Structured diff data:

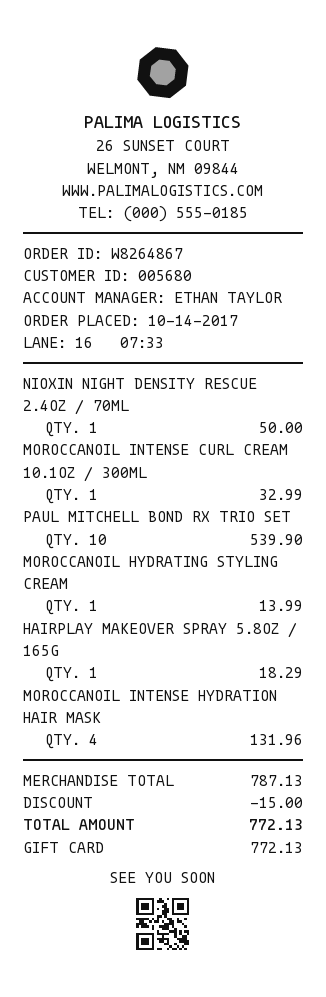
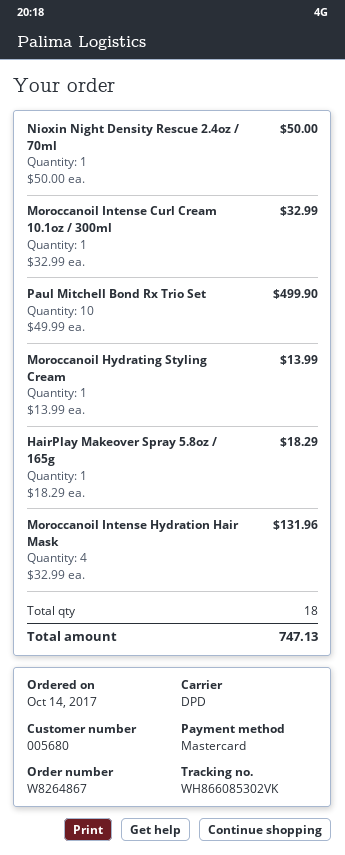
payment method: gift card -> Mastercard
PAUL MITCHELL BOND RX TRIO SET: 10 for 539.90 -> 10 for 499.90
discount: 15.00 -> none
total: 772.13 -> 747.13

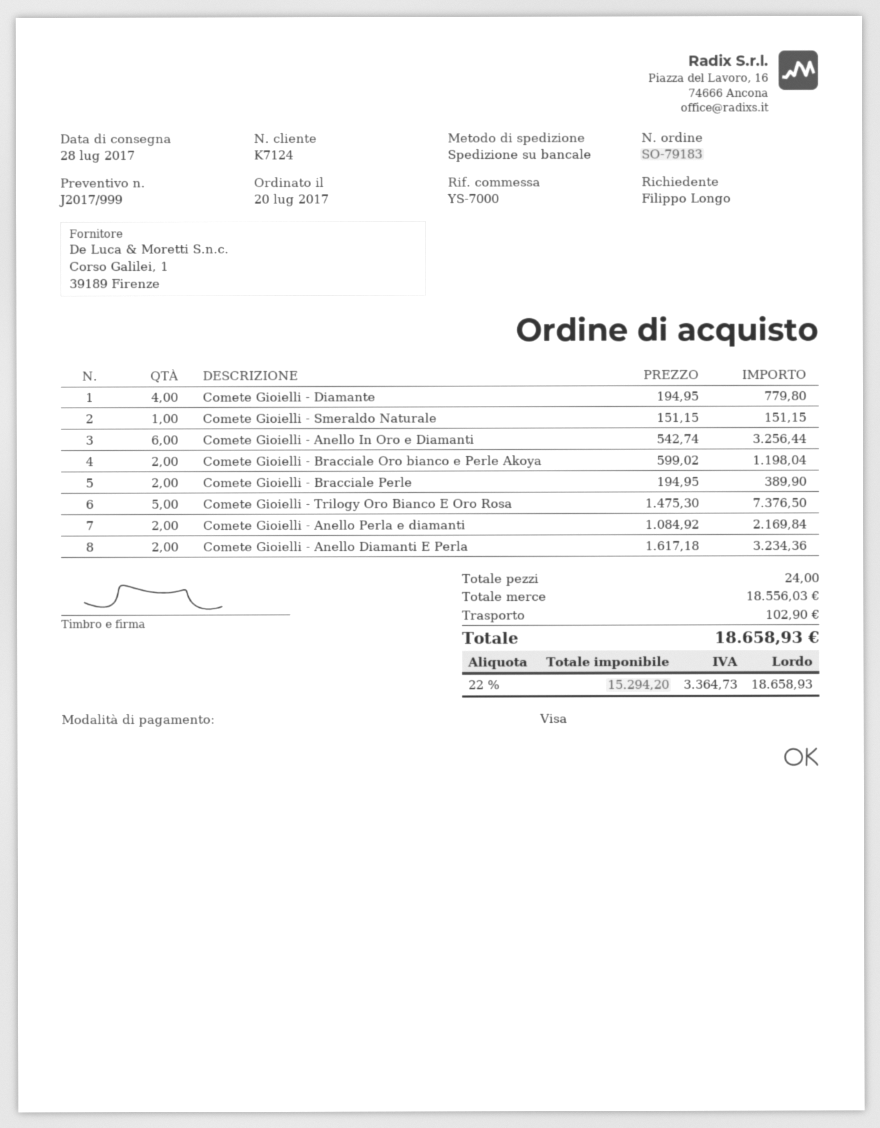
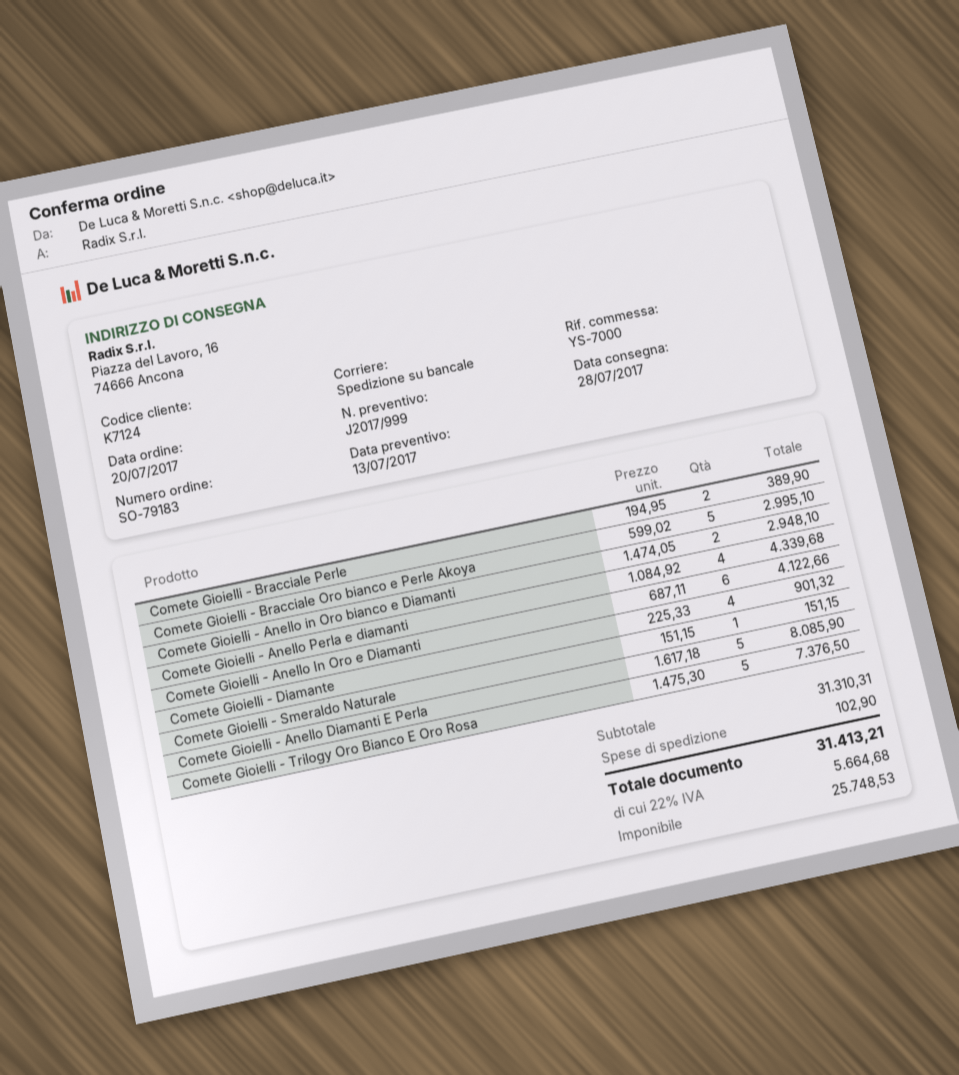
Comete Gioielli - Diamante: 4 x 194.95 = 779.80 -> 4 x 225.33 = 901.32
Comete Gioielli - Anello In Oro e Diamanti: 6 x 542.74 = 3256.44 -> 6 x 687.11 = 4122.66
Comete Gioielli - Bracciale Oro bianco e Perle Akoya: 2 x 599.02 = 1198.04 -> 5 x 599.02 = 2995.10
Comete Gioielli - Anello Perla e diamanti: 2 x 1084.92 = 2169.84 -> 4 x 1084.92 = 4339.68
Comete Gioielli - Anello Diamanti E Perla: 2 x 1617.18 = 3234.36 -> 5 x 1617.18 = 8085.90
Comete Gioielli - Anello in Oro bianco e Diamanti: none -> 2 x 1474.05 = 2948.10
subtotal: 18556.03 -> 31310.31
net: 15294.20 -> 25748.53
tax: 22% = 3364.73 -> 22% = 5664.68
total: 18658.93 -> 31413.21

What you are asked to do — Say how many lines of the entries hold the string "Perla". Nothing but the number should be given.

Result — 2